Un jour, pour dissimuler une tache sur un négatif mal développé, j’ai dessiné à la place un dindon perché sur le toit d’une ferme. Quand j’ai offert un tirage au paysan, il a ouvert de grands yeux et m’a dit : «J’ai jamais élevé de dindons, Solomon ! » «La photographie ne ment pas, Abe», lui ai-je rétorqué. D’abord perplexe, il a fini par se convaincre qu’il avait bel et bien élevé des dindons et que sa mémoire lui jouait des tours. J’ai fait d’autres trucages sur la plaque de verre du négatif : des incisions et des mouchetures minuscules évoquaient soit les nuées de sauterelles qui s’abattaient souvent sur les maigres récoltes, soit des vols de canards qui eux aussi filaient trop vite dans le ciel pour que ma pause longue puisse les saisir. J’ai même rajouté des arbres sur des collines rases afin d’adoucir l’âpreté des paysages. Mais toutes ces années, je suis resté fidèle à mon illumination de 1886 : je voulais garder une trace de ce qui, je le savais, allait disparaître ; je voulais témoigner du courage et de l’abnégation de cette race nouvelle d’hommes et de femmes aventurés en pays hostile.

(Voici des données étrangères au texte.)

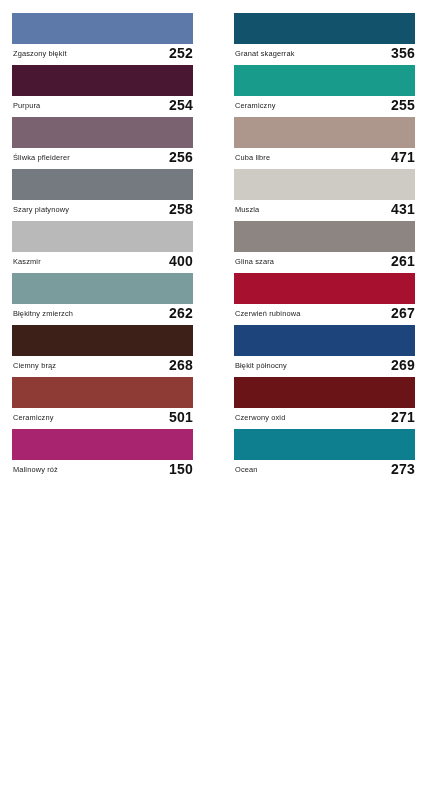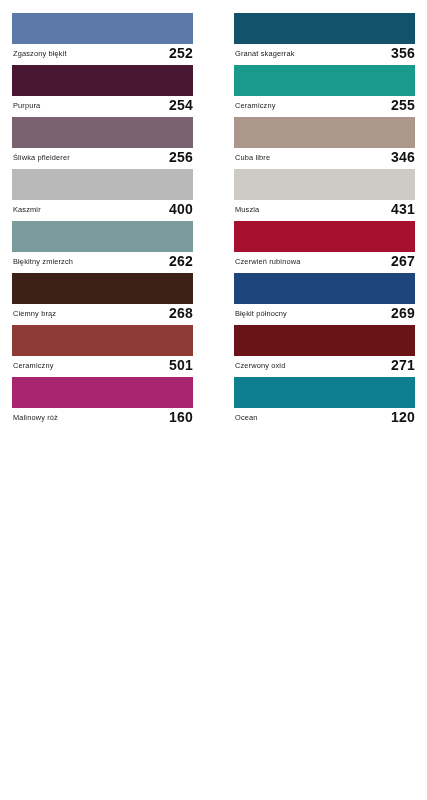--- a/index.html
+++ b/index.html
@@ -149,7 +149,7 @@
         <div class="swatch-chip" style="background-color: rgb(173, 150, 140);"></div>
         <div class="swatch-caption">
           <span class="swatch-name">Cuba libre</span>
-          <span class="swatch-code">346</span>
+          <span class="swatch-code">471</span>
         </div>
       </div>
       <div class="swatch-entry">

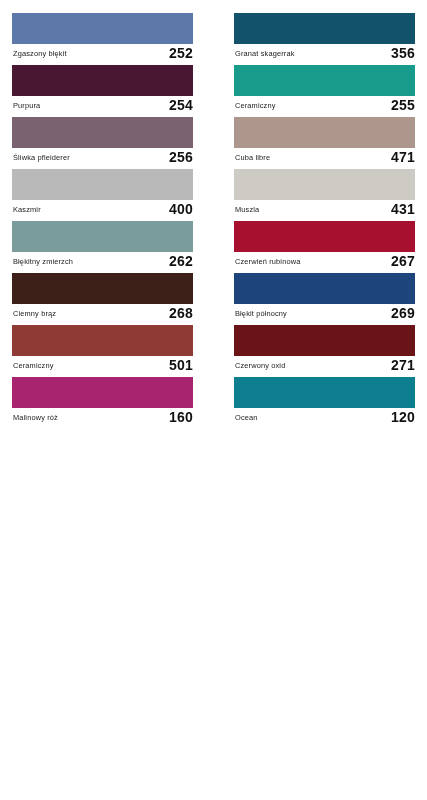--- a/index.html
+++ b/index.html
@@ -94,6 +94,13 @@
         </div>
       </div>
       <div class="swatch-entry">
+        <div class="swatch-chip" style="background-color: rgb(116, 122, 128);"></div>
+        <div class="swatch-caption">
+          <span class="swatch-name">Szary platynowy</span>
+          <span class="swatch-code">258</span>
+        </div>
+      </div>
+      <div class="swatch-entry">
         <div class="swatch-chip" style="background-color: rgb(185, 185, 185);"></div>
         <div class="swatch-caption">
           <span class="swatch-name">Kaszmir</span>

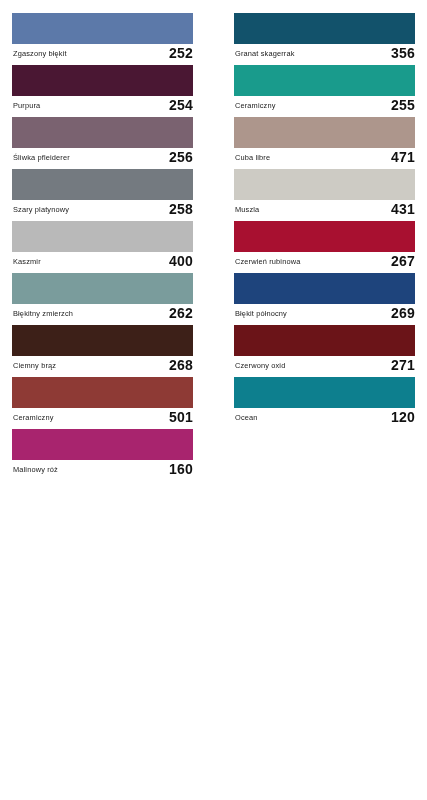--- a/index.html
+++ b/index.html
@@ -167,6 +167,13 @@
         </div>
       </div>
       <div class="swatch-entry">
+        <div class="swatch-chip" style="background-color: rgb(140, 133, 129);"></div>
+        <div class="swatch-caption">
+          <span class="swatch-name">Glina szara</span>
+          <span class="swatch-code">261</span>
+        </div>
+      </div>
+      <div class="swatch-entry">
         <div class="swatch-chip" style="background-color: rgb(168, 16, 48);"></div>
         <div class="swatch-caption">
           <span class="swatch-name">Czerwień rubinowa</span>

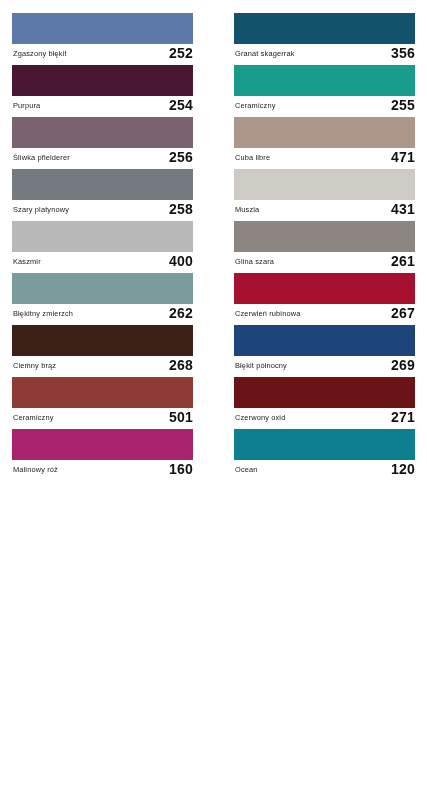--- a/index.html
+++ b/index.html
@@ -132,7 +132,7 @@
         <div class="swatch-chip" style="background-color: rgb(168, 36, 110);"></div>
         <div class="swatch-caption">
           <span class="swatch-name">Malinowy róż</span>
-          <span class="swatch-code">160</span>
+          <span class="swatch-code">150</span>
         </div>
       </div>
     </div>

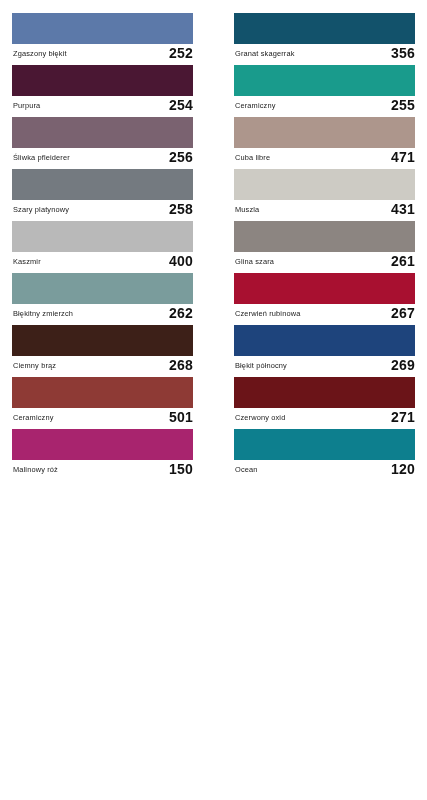--- a/index.html
+++ b/index.html
@@ -198,7 +198,7 @@
         <div class="swatch-chip" style="background-color: rgb(13, 127, 142);"></div>
         <div class="swatch-caption">
           <span class="swatch-name">Ocean</span>
-          <span class="swatch-code">120</span>
+          <span class="swatch-code">273</span>
         </div>
       </div>
     </div>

Je ne me suis pas enrichi, loin de là. Je passais souvent la nuit chez les fermiers que j’allais photographier, en échange de quoi je leur donnais un tirage. J’ai fabriqué quelques cartes postales et des almanachs de mes images, pas assez pour gagner ma vie. Au début du siècle suivant, j’ai fini par céder toutes mes archives – plus de trois mille négatifs, dont mille des maisons en terre – à une institution américaine qui m’en a seulement donné six cents dollars. Ensuite, pour mon malheur, je suis redevenu voyageur de commerce, cette fois au service d’une entreprise de grains et farines. Ça n’a pas duré. Puis j’ai essayé de vendre des terrains dans le Nebraska, sans succès là non plus. Lillie est morte en décembre 1915. J’ai inventé un « détecteur électromagnétique de pétrole » destiné aux prospecteurs, qui n’ont pas été intéressés. Qu’à cela ne tienne, en 1924, avec mes deux fils, j’ai lancé la fabrication et la distribution de « la Potion de Jouvence de Butcher » – une escroquerie, je l’avoue, un breuvage surtout composé d’alcool.
J’habite maintenant le Colorado, à mi-chemin entre le comté de Custer où j’ai longtemps vécu et la Californie où je n’irai jamais. Ma vie, j’en ai conscience, se résume à une succession d’échecs pitoyables ; mais mon plus beau fiasco, celui dont je suis le plus fier, c’est le portrait de cette génération sacrifiée dans les Grandes Plaines.